Rowan is a fast-growing pioneer tree in the Caledonian Forest, characterised by its brilliant red berries at the end of summer.
Rowan can be found in most parts of Europe and North Africa. It also grows in central and northern Asia into northern China. It can survive from sea level up to about 2,000 metres the Alps.
Distribution in Scotland
Rowan grows in most parts of Britain, but is more common in the north and west, and is found throughout Scotland. It grows at a higher altitude than any other tree in the country and occurs at elevations of almost 1,000 metres in parts of the Highlands.
This attribute, together with the similarity of its leaves to those of the ash tree gives rise to its alternative common name of mountain ash. At higher elevations it survives as small saplings which are often stunted in form.
In Scotland today, rowans are often found growing in inaccessible locations. Cliffs, steep stream-sides and on top of large boulders are among the places you can often find this tree. However, these are not the preferred locations for the species. It’s just that these are the only places where it has been able to grow out of reach of herbivores such as red deer and sheep.
Rowan is a fast-growing, short-lived pioneer tree in the rose family. It is a fairly small tree, reaching a maximum height of 10-15 metres, or exceptionally, 20 metres. It is slender in form, although mature trees can be quite substantial. An old rowan at Carnach Mor on the West Affric Estate has a trunk which is over 40 cm. in diameter. Multi-stemmed forms are quite common. This is usually a result of browsing by mammals. The tree sends up new shoots from its base in response to being eaten.
The greyish-brown bark is smooth and shiny when wet, with dark raised dots or lenticels scattered across it. The branches are typically upward-pointing and end in ovoid, purplish buds, which are often covered in grey hairs.
Rowan leaves are compound and pinnate in form.
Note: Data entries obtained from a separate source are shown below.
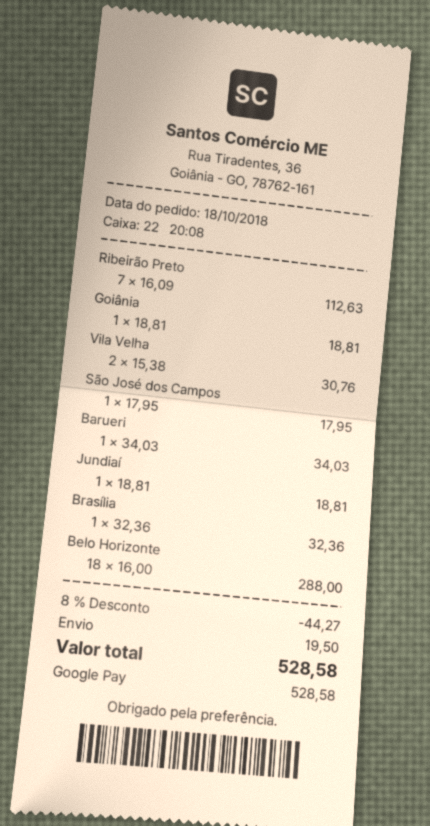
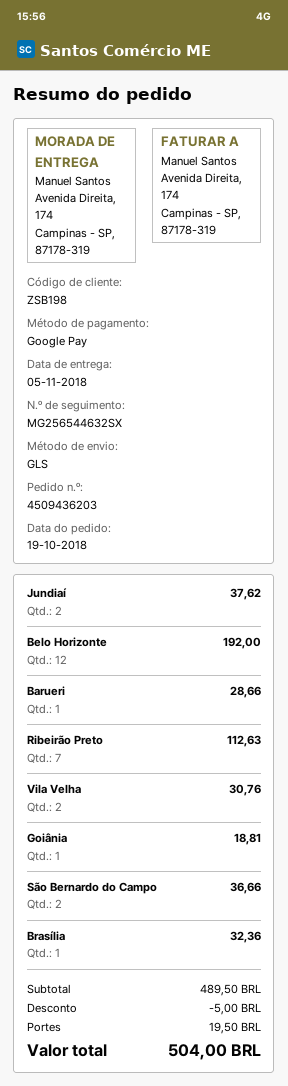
order date: 2018-10-18 -> 2018-10-19
São José dos Campos: 1 for 17.95 -> none
Barueri: 1 for 34.03 -> 1 for 28.66
Jundiaí: 1 for 18.81 -> 2 for 37.62
Belo Horizonte: 18 for 288.00 -> 12 for 192.00
São Bernardo do Campo: none -> 2 for 36.66
discount: 44.27 -> 5.00
total: 528.58 -> 504.00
This means that each leaf is made up of matched pairs of leaflets on either side of a stem or rachis, with a terminal leaflet at the end. Leaves are up to 20 cm. in length, and are comprised of 9-15 leaflets, which are serrated with small teeth. Rowan is a deciduous tree, with the new leaves appearing in April. They turn a bright orange-red colour in autumn before being shed.
The flowers blossom after the leaves have appeared, usually in May or early June, and are creamy-white in colour. Individual flowers are about 1 cm. in diameter and they grow in dense clusters or corymbs. Each corymb contains up to 250 flowers, and measures 8-15 cm. across. The strong, sweet scent attracts pollinating insects, including many species of flies, bees and beetles.
The fertilised flowers grow into berries which are 8 mm. in diameter and these ripen to a bright red colour in August or early September. The berries are rich in ascorbic acid (vitamin C), and contain up to 8 small seeds, although 2 seeds per fruit is most common. They are eaten primarily by birds, who disperse the seeds in their droppings.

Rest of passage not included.